Work order: Extract the run of lines that starts at the top of the records below and ends at the line with "text: 30-35 ->", keeping both ends and excluding pictures.

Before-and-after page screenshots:
┄┄┄┄┄┄┄┄┄┄┄┄┄┄┄┄┄┄┄┄

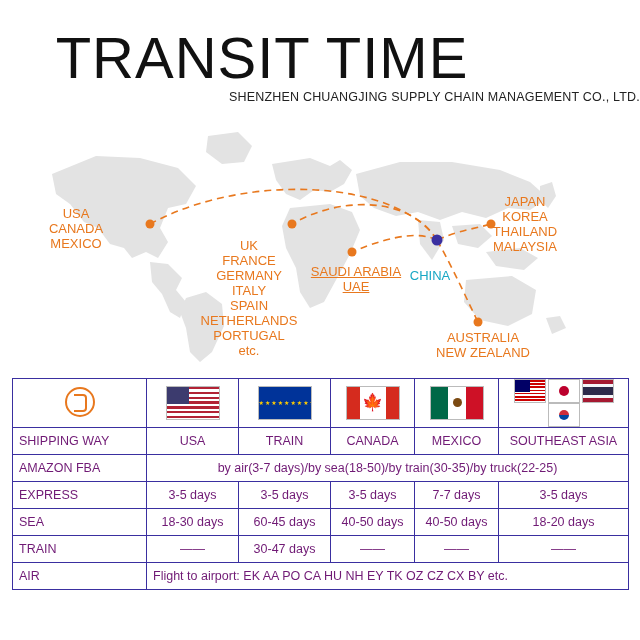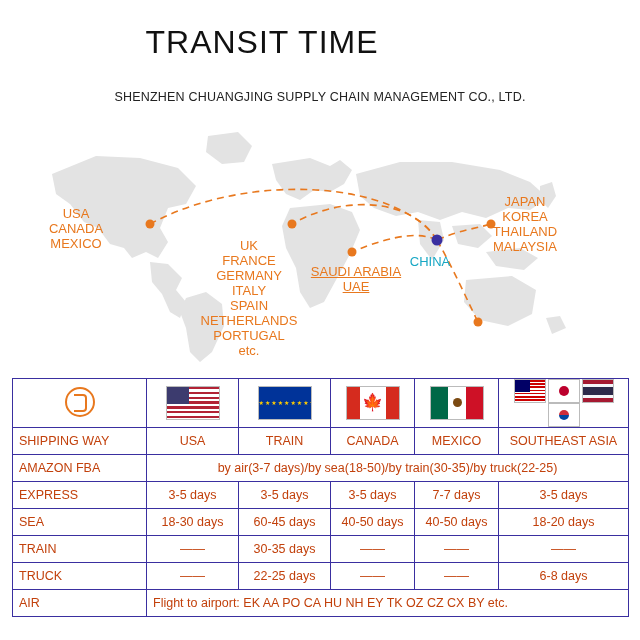"TRANSIT TIME" .title { font-size: 32px -> 58px }
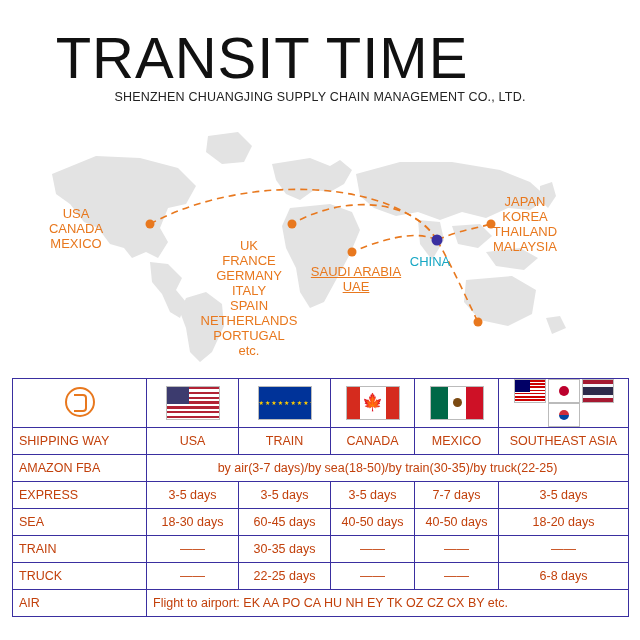"SHENZHEN CHUANGJING SUPPLY CHAIN" .subtitle { text-align: center -> right }
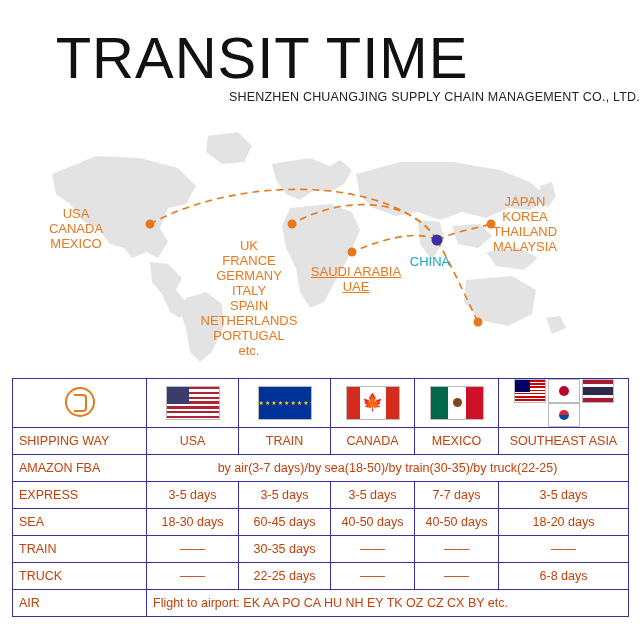"CHINA" div.lbl { top: 142px -> 156px }
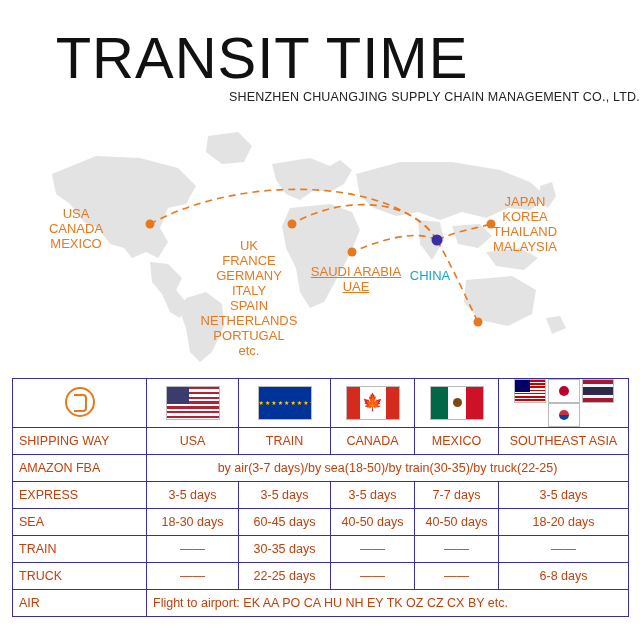"AUSTRALIA" div.lbl { html: none -> <div>AUSTRALIA NEW ZEALAND</div> }
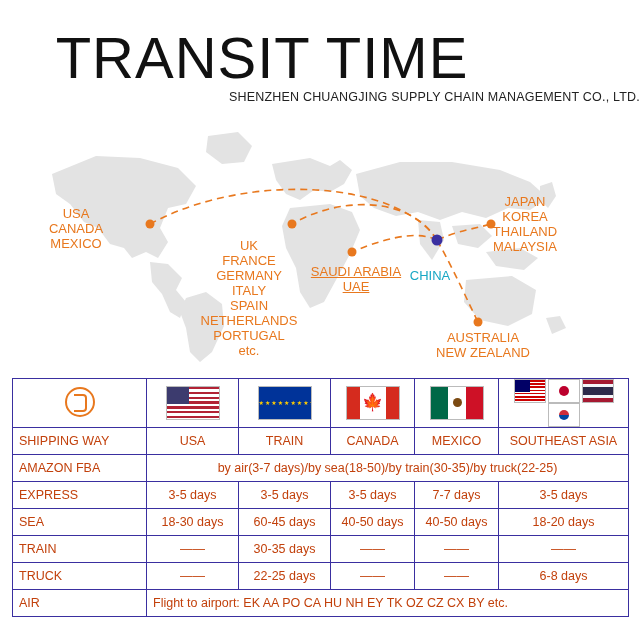"SHIPPING WAY" td { color: #c2410c -> #701a75 }
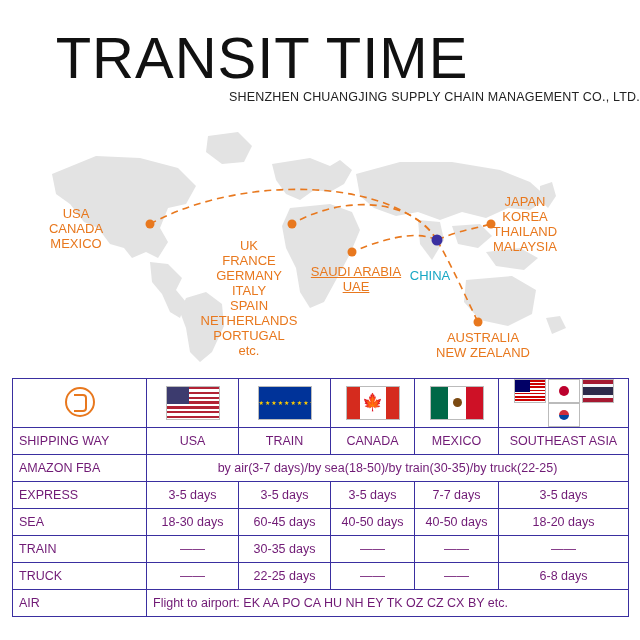"30-35 days" td { text: 30-35 -> 30-47 }
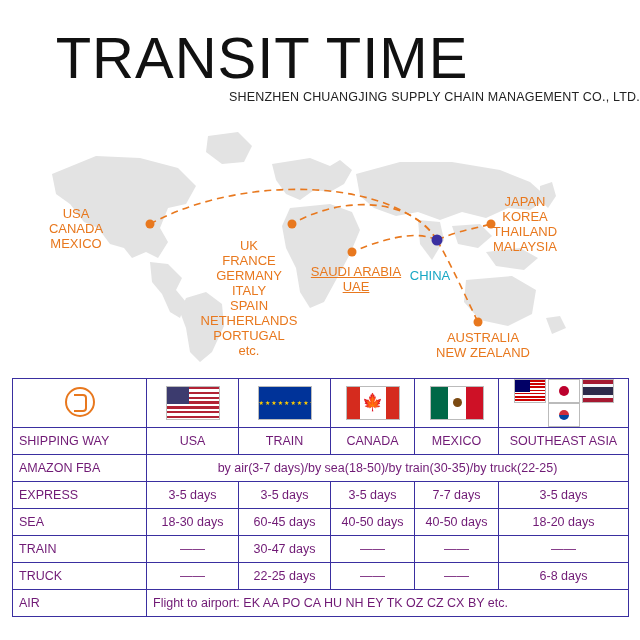"TRUCK" tr { html: <tr> <td>TRUCK</td> <td>——</td> <td>22-25 days</td> <td>——</td> <td>——</td> <td>6-8 days</td> </tr> -> none }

┄┄┄┄┄┄┄┄┄┄┄┄┄┄┄┄┄┄┄┄

Written solution:
"TRANSIT TIME" .title { font-size: 32px -> 58px }
"SHENZHEN CHUANGJING SUPPLY CHAIN" .subtitle { text-align: center -> right }
"CHINA" div.lbl { top: 142px -> 156px }
"AUSTRALIA" div.lbl { html: none -> <div>AUSTRALIA NEW ZEALAND</div> }
"SHIPPING WAY" td { color: #c2410c -> #701a75 }
"30-35 days" td { text: 30-35 -> 30-47 }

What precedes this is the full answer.